Работы навалом, а людей не хватает. И при раскрытии преступления приходится придумывать разные хитрые фокусы, направленные на сокращение объема работ. Выход напрашивался сам собой: вместо того чтобы тупо искать неизвестно кого по всей Москве, проще выпустить Дударева из камеры, чем-нибудь припугнуть как следует и посмотреть, кого он побежит предупреждать об опасности.
– Борис Витальевич, – осторожно сказал Зарубин, – он почти слепой. Разве мы имеем право вовлекать его в наши дела?
– Сколько ему лет, говоришь? – вместо ответа поинтересовался следователь.
– Девятнадцать.
– Ну вот видишь, он совершеннолетний. И никто его никуда вовлекать не собирается. Просто мы никому не скажем, что он ничего не видит, а его попросим быть внимательным и никому из посторонних не говорить о своей болезни, вот и все.

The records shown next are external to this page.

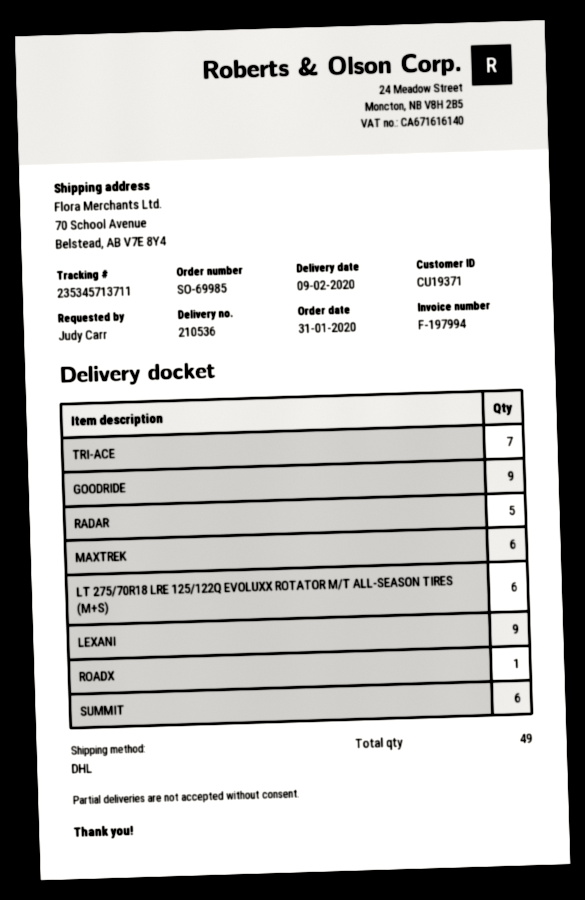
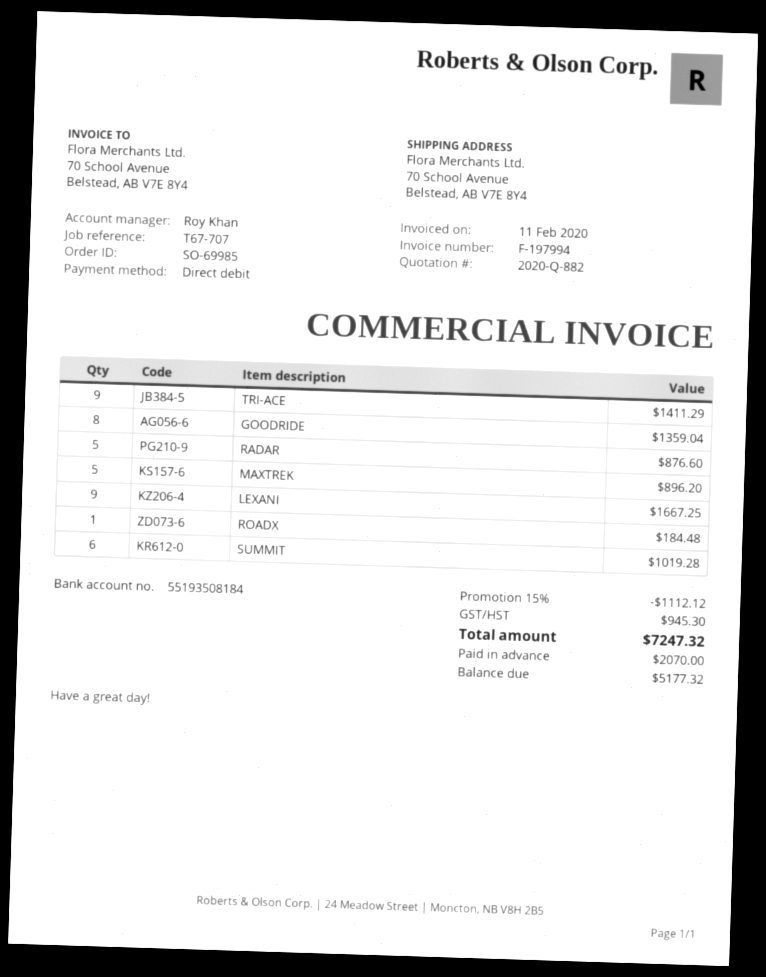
TRI-ACE: 7 -> 9
GOODRIDE: 9 -> 8
MAXTREK: 6 -> 5
LT 275/70R18 LRE 125/122Q EVOLUXX ROTATOR M/T ALL-SEASON TIRES (M+S): 6 -> none

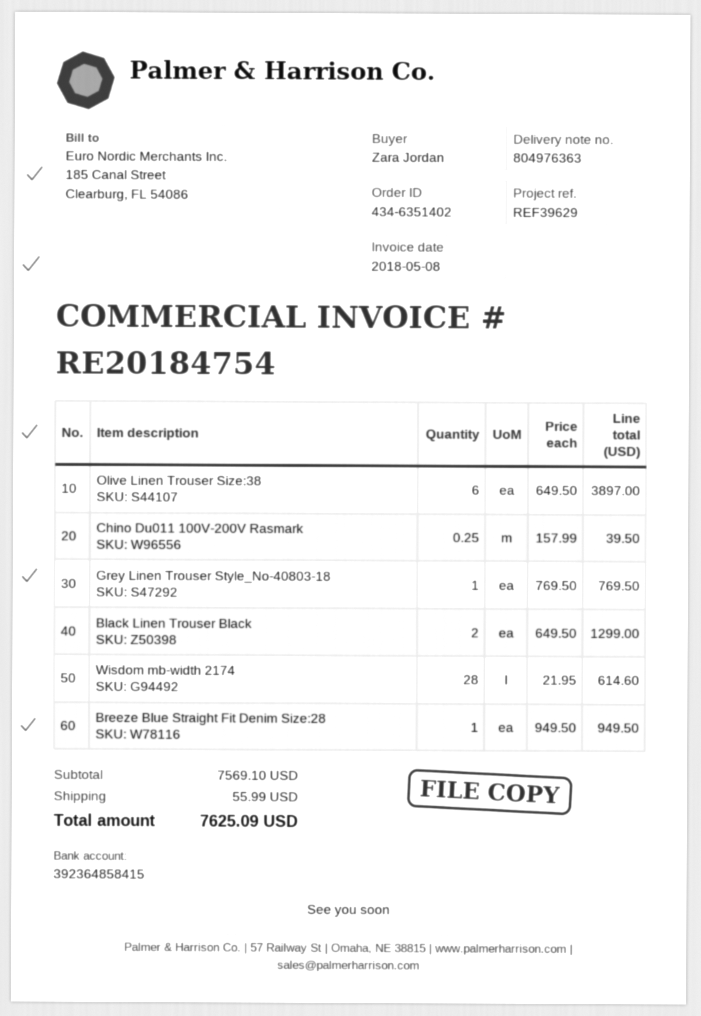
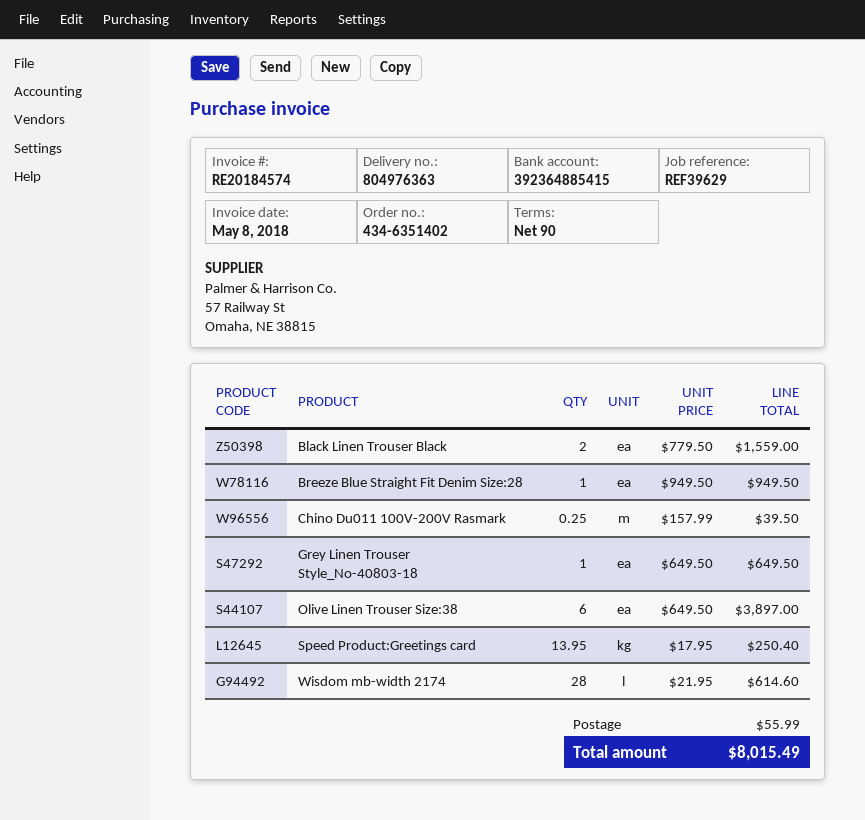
invoice number: RE20184754 -> RE20184574
bank account: 392364858415 -> 392364885415
Grey Linen Trouser Style_No-40803-18: 1 x 769.50 = 769.50 -> 1 x 649.50 = 649.50
Black Linen Trouser Black: 2 x 649.50 = 1299.00 -> 2 x 779.50 = 1559.00
Speed Product:Greetings card: none -> 13.95 x 17.95 = 250.40
total: 7625.09 -> 8015.49

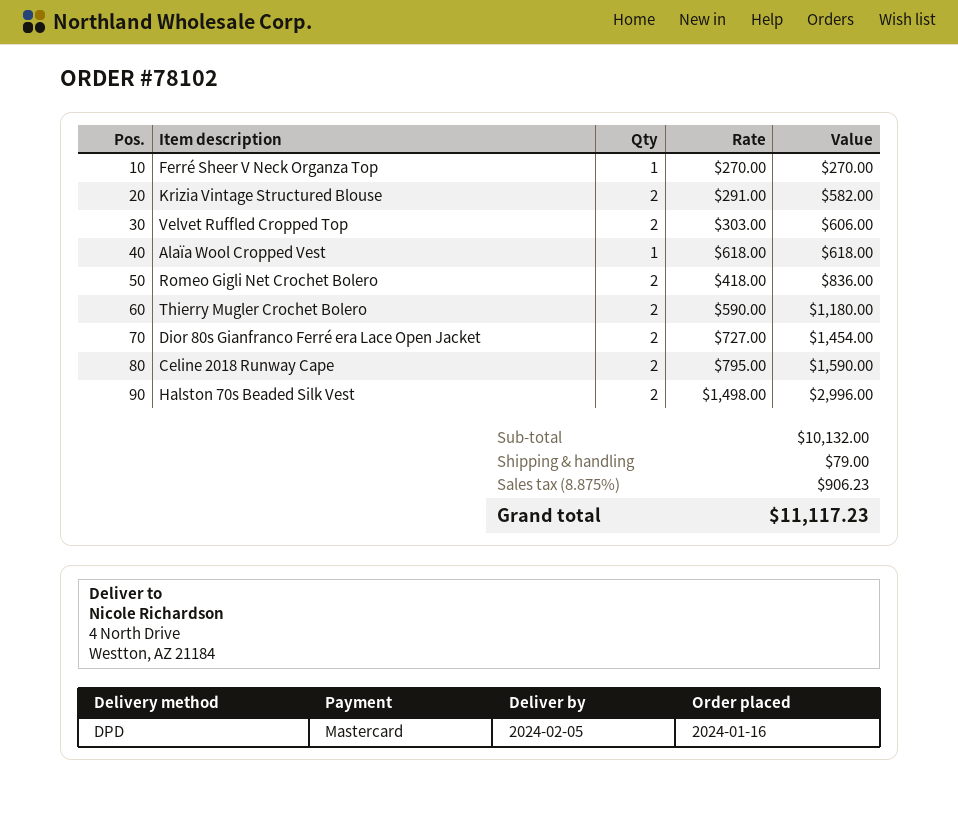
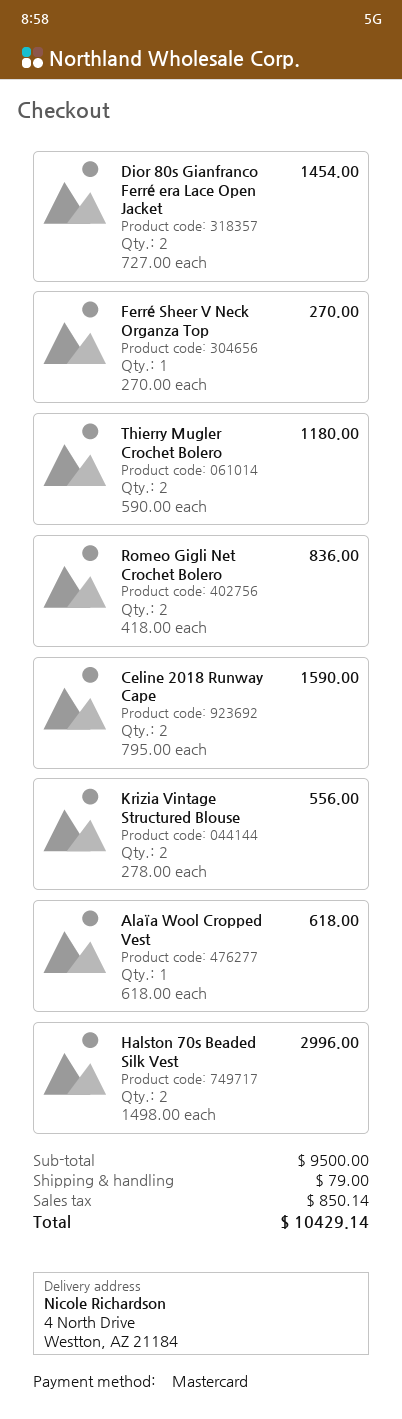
Krizia Vintage Structured Blouse: 2 x 291.00 = 582.00 -> 2 x 278.00 = 556.00
Velvet Ruffled Cropped Top: 2 x 303.00 = 606.00 -> none
subtotal: 10132.00 -> 9500.00
tax: 906.23 -> 850.14
total: 11117.23 -> 10429.14

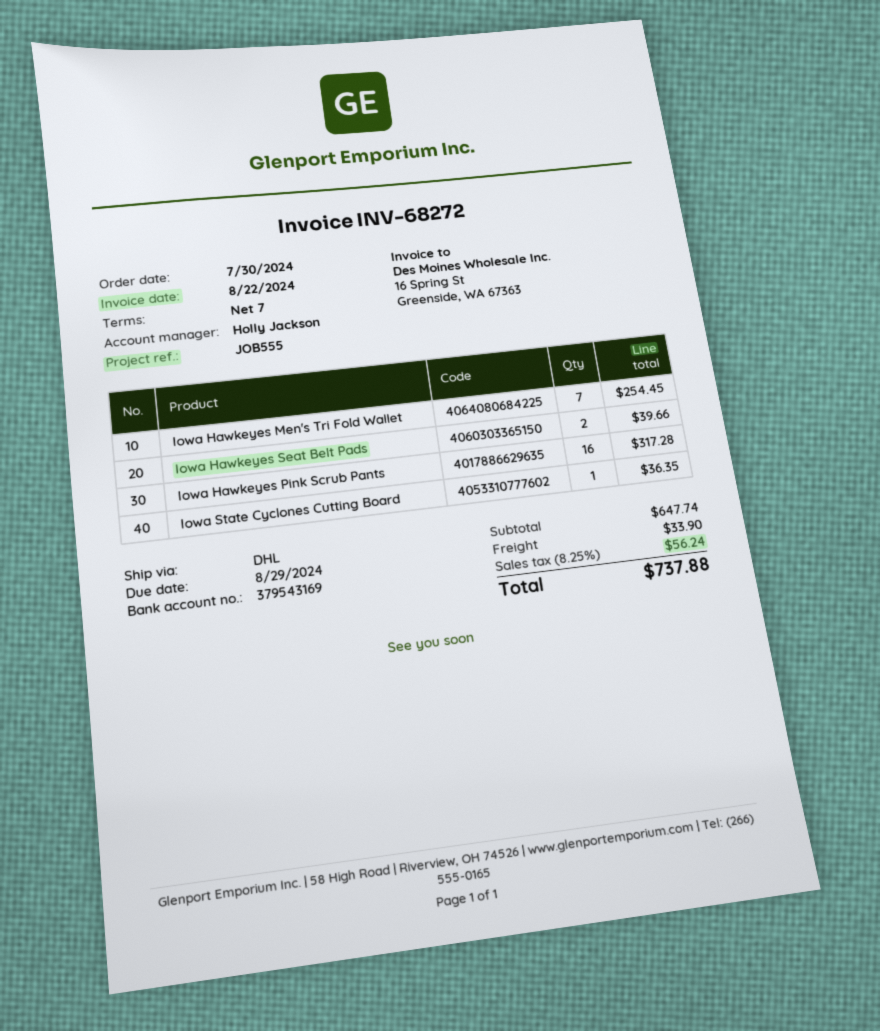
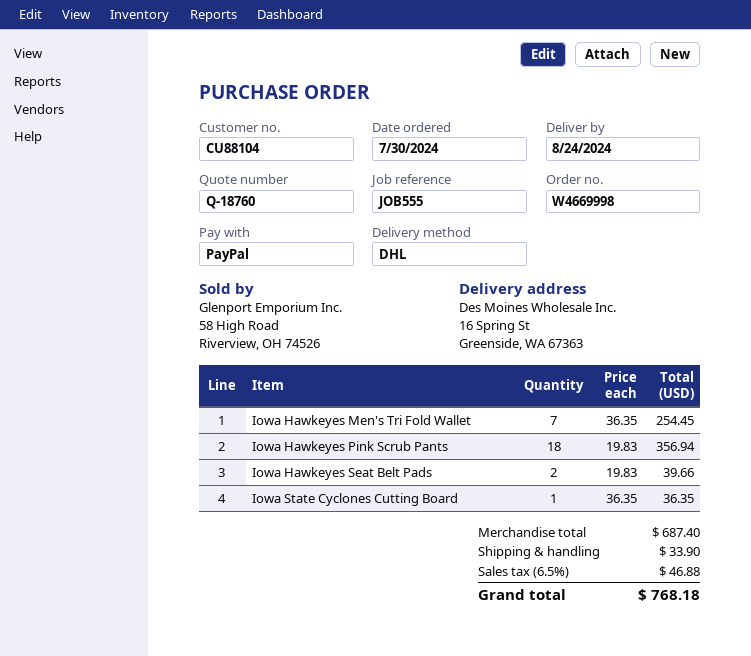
Iowa Hawkeyes Pink Scrub Pants: 16 for 317.28 -> 18 for 356.94
subtotal: 647.74 -> 687.40
tax: 8.25% = 56.24 -> 6.5% = 46.88
total: 737.88 -> 768.18

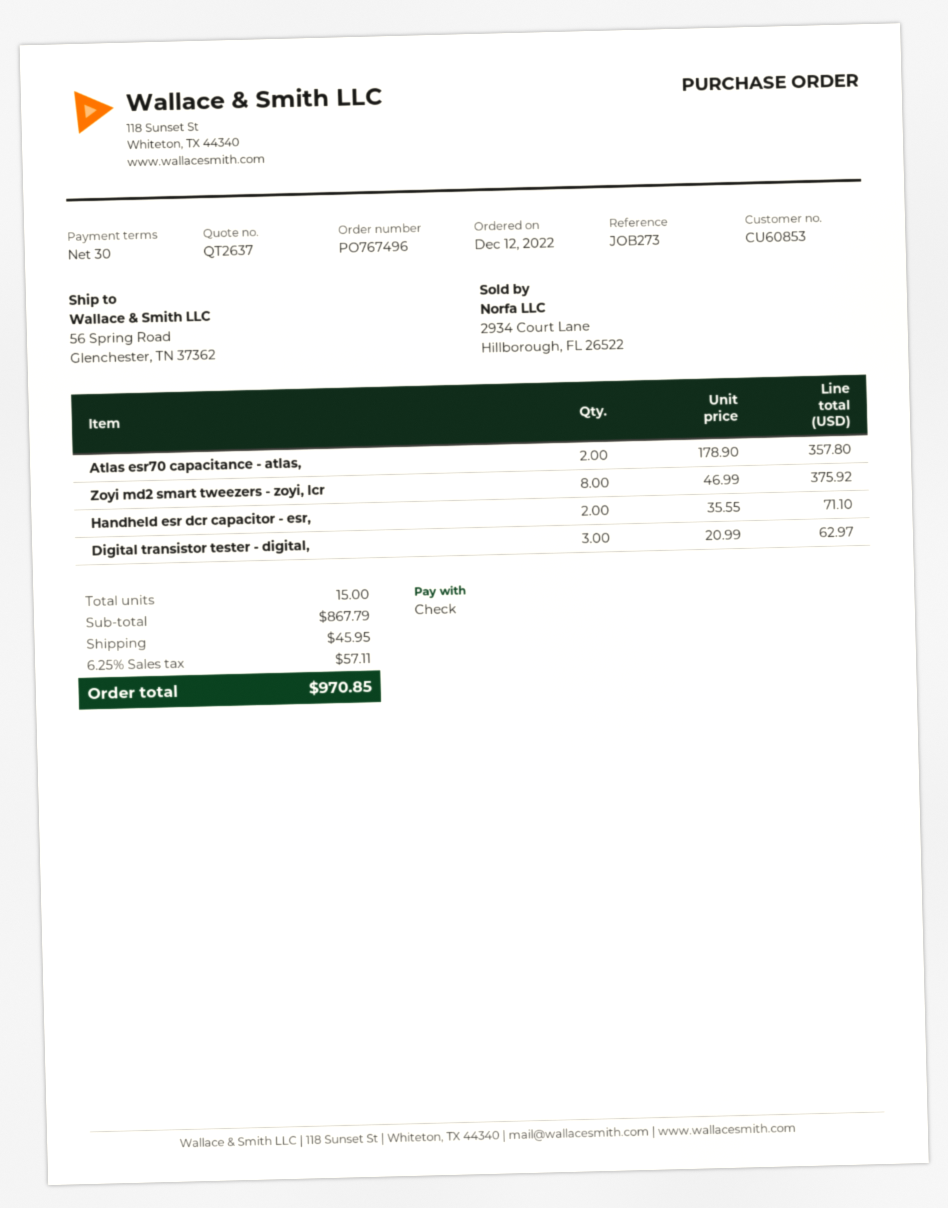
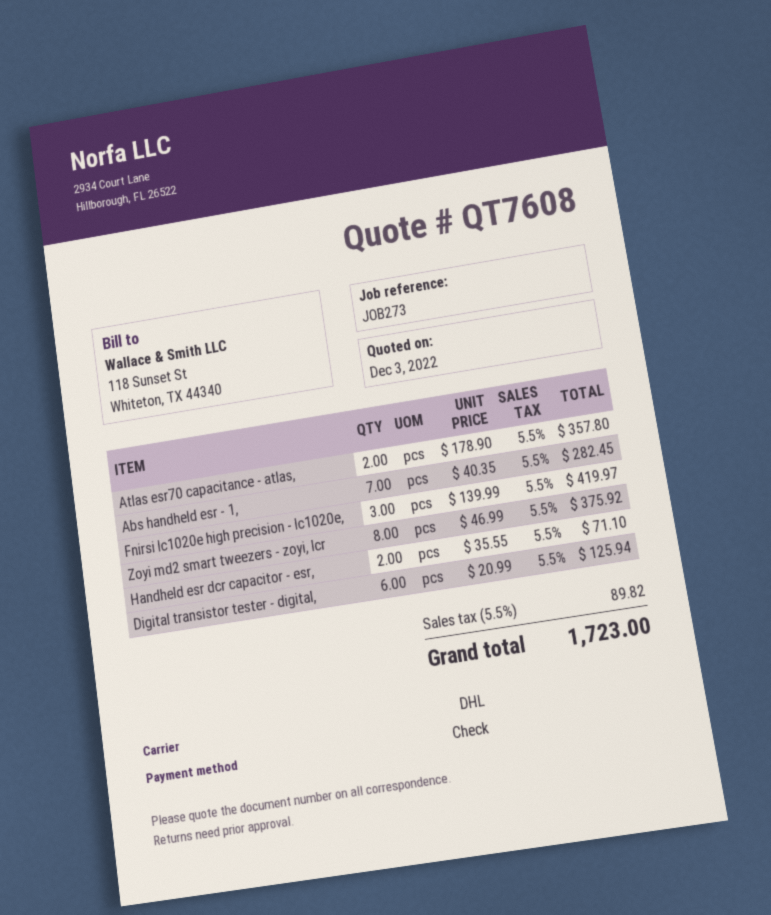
quote number: QT2637 -> QT7608
Digital transistor tester - digital,: 3 x 20.99 = 62.97 -> 6 x 20.99 = 125.94
Abs handheld esr - 1,: none -> 7 x 40.35 = 282.45
Fnirsi lc1020e high precision - lc1020e,: none -> 3 x 139.99 = 419.97
shipping: 45.95 -> none
tax: 6.25% = 57.11 -> 5.5% = 89.82
total: 970.85 -> 1723.00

Селуянов тихонько хмыкнул. Гмыря, как и любой другой человек, не был лишен недостатков, но оперативники любили с ним работать, потому что Борис Витальевич в прошлом сам был сыщиком и понимал проблемы розыскников. Более того, он в отличие от многих следователей частенько шел на нарушения закона, не грубые, конечно, и не наносящие ущерба правосудию.
– Надо с родителями Артема поговорить, – предложил Сергей.
– Тоже правильно, – кивнул Гмыря. – Как говорится, для поддержки штанов. Но вообще-то, ребятки, об этом распространяться не следует. Узнают – по головке не погладят.
– Понял, не дурак, – весело откликнулся Селуянов.
– Кстати, я слышал, Каменская вернулась, – неожиданно сказал следователь. – Это правда?
– Истинный крест.
– Ты можешь попросить ее, чтобы она сходила к родителям этого парня?
– Да я сам могу сходить, труд невелик, – удивленно ответил Селуянов.
– Ага, ты сходишь. С тобой даже разговаривать не станут, как посмотрят на твою дурашливую физиономию. И Серегу нельзя засылать, молодой он еще, не сможет правильно построить разговор, если они упираться начнут. А Каменская их уговорит. И потом, там же, как я понял, какой-то музыкальный вопрос, ни ты, ни Зарубин в этом ничего не понимаете, а я тем более. Зато Анастасия ваша – дамочка музыкальная, это я еще по делу Алины Вазнис помню. Она тогда с оперными либретто разбиралась.
– Нет проблем, Борис Витальевич, только вы бы сами позвонили нашему начальству, а? Моя просьба для Аськи – так, сотрясание воздуха. А вот ежели ей начальство прикажет, то она все сделает.
– Позвоню. Кто у вас там на месте сейчас?
– Коротков.
– Кто?!
Селуянов с трудом сдержал смех. Никто и ничто на свете не могло заставить его перестать шутить и веселиться, разыгрывать своих коллег или просто подначивать их. И непередаваемым удовольствием для него было в этот момент видеть, как исполненный собственной важности следователь Гмыря будет стоять перед необходимостью обращаться с просьбой к Юрке Короткову, которого он столько раз гонял как мальчишку.
– Почему Коротков? – спросил Гмыря недовольно. – Что, никого из руководства отдела на месте нет?
– А он и есть руководство. Его неделю назад назначили.
– А Жерехова куда?
– На пенсию. По собственному желанию.
Борис Витальевич внезапно расхохотался и хлопнул Селуянова по плечу.
– Ну и жук ты, Николай! Но меня не проведешь, сам таким был, когда опером работал. Хлебом не корми, дай только следователя уесть. Ладно, позвоню, корона не свалится. Как его отчество?